On Wednesday, the United States Bureau of Employment Statistics will publish the country’s Consumer Price Index for the month of April. After that, the FOMC will comment on this. The data will be published 8.30am Eastern time.
Inflation is the main needle that moves the decision on interest rates. The interest rate has been maintained at 0.10% for months since the FED’s monetary policy stipulates variations in it based on the achievement of economic objectives. The stability of the economy, the recovery of employment and inflation around 2% are part of this monetary policy.
Changes in the interest rate are the way to influence the economy, therefore changes in economic indicators, product of economic activity, can also lead to the valuation of the currency.
The latest published data indicated that in March, the CPI increased 0.6% on a seasonally adjusted basis. Thus, without seasonal adjustment, it reached 2.6% for the last 12 months.
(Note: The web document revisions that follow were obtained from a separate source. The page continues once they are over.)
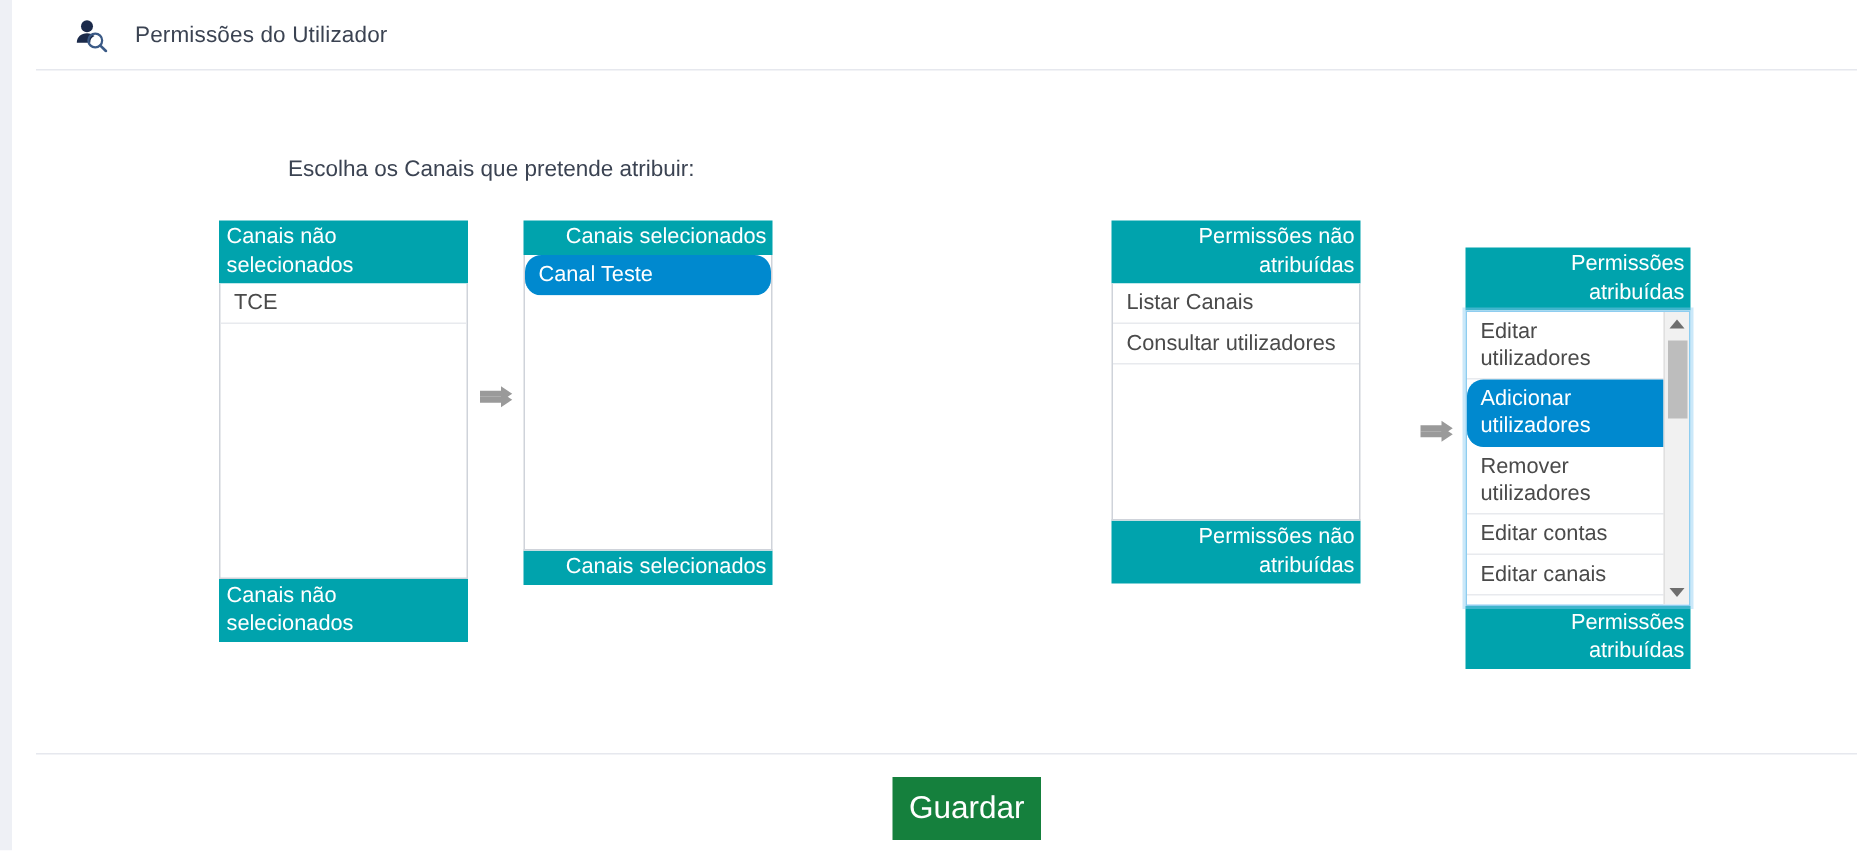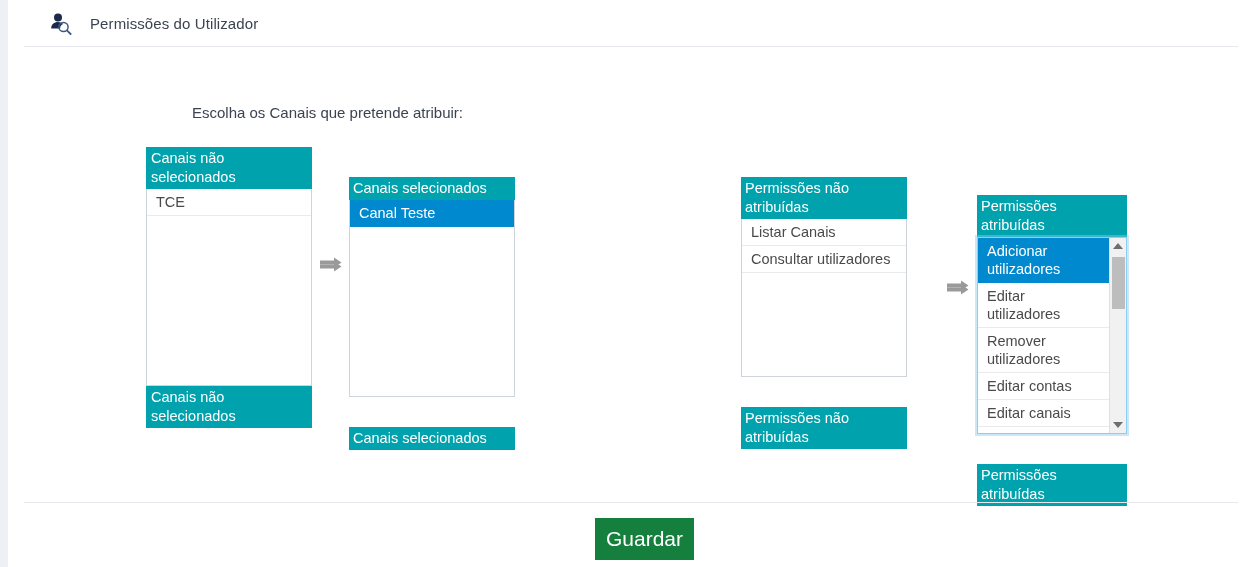--- a/index.html
+++ b/index.html
@@ -64,7 +64,7 @@
     white-space: normal;
   }
   .lb-head.left-align, .lb-foot.left-align { text-align: left; padding-left: 5px; }
-  .lb-head.center-align, .lb-foot.center-align { text-align: left; margin-top: 30px; }
+  .lb-head.center-align, .lb-foot.center-align { text-align: right; }
   .lb-body {
     background: #ffffff;
     border: 1px solid #cfd3da;

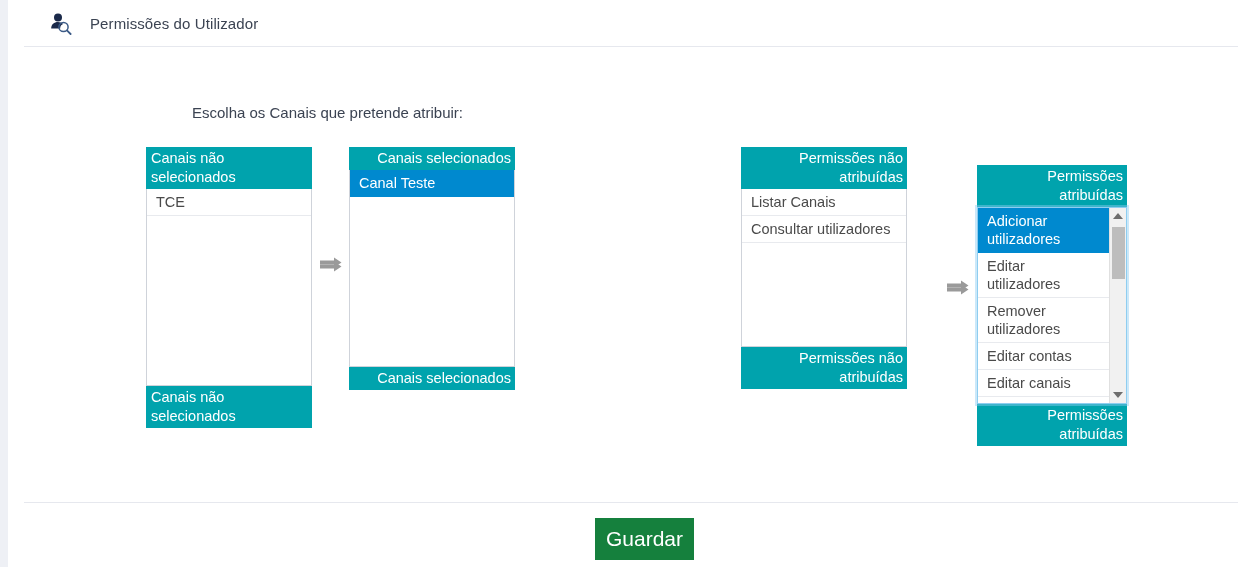--- a/index.html
+++ b/index.html
@@ -83,6 +83,7 @@
     background: #0089cf;
     color: #ffffff;
     border-bottom: 1px solid #0089cf;
+    border-radius: 11px;
   }
   .lb-item.wrap { padding-right: 24px; }
 

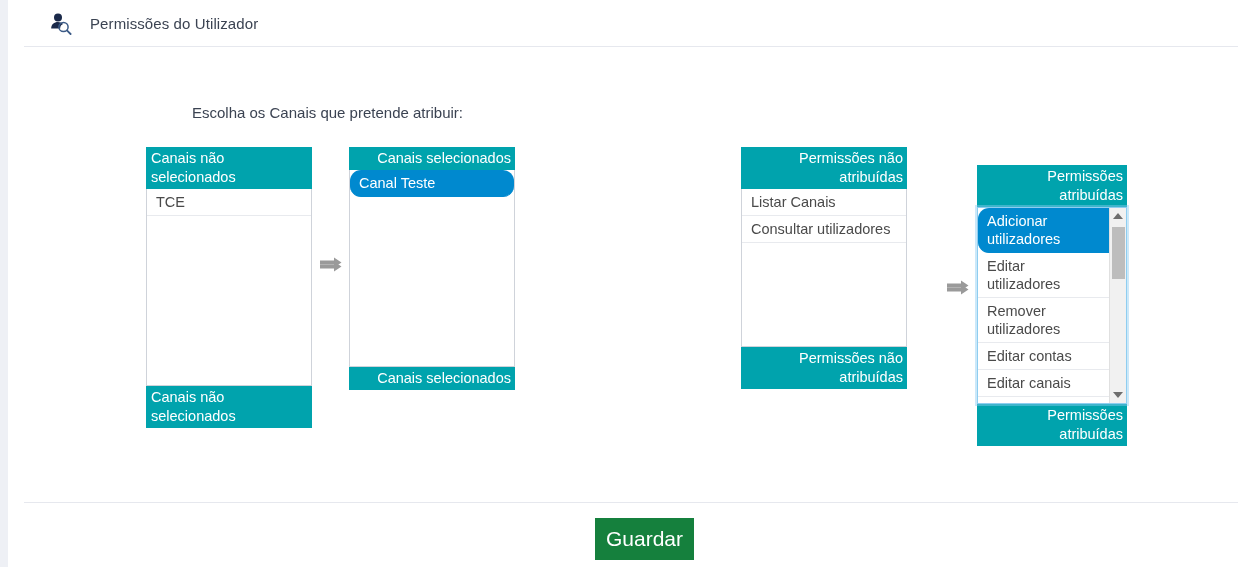--- a/index.html
+++ b/index.html
@@ -210,8 +210,8 @@
   <div class="listbox focused" style="left:969px; top:165px; width:150px;">
     <div class="lb-head center-align">Permissões atribuídas</div>
     <div class="lb-body" style="height:197px;">
+      <div class="lb-item wrap">Editar utilizadores</div>
       <div class="lb-item wrap selected">Adicionar utilizadores</div>
-      <div class="lb-item wrap">Editar utilizadores</div>
       <div class="lb-item wrap">Remover utilizadores</div>
       <div class="lb-item wrap">Editar contas</div>
       <div class="lb-item wrap">Editar canais</div>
For the month of April, the interannual core CPI is expected to be 0.3%. Annualized, it would reach 2.3%
Although there is speculation about possible changes in interest rate policy, it is likely that this increase will be seasonal and not sustained, so that the FED will take early action on changes in rates or on the pace of bond purchases. Days ago, Powell said he does not foresee any changes in the measures in the short term.
The various projections and speculations in this regard generated effects on stocks and the dollar index. The same presented a fall in the day of Tuesday.
This data is likely to be of low impact since no large variations are expected in the final data.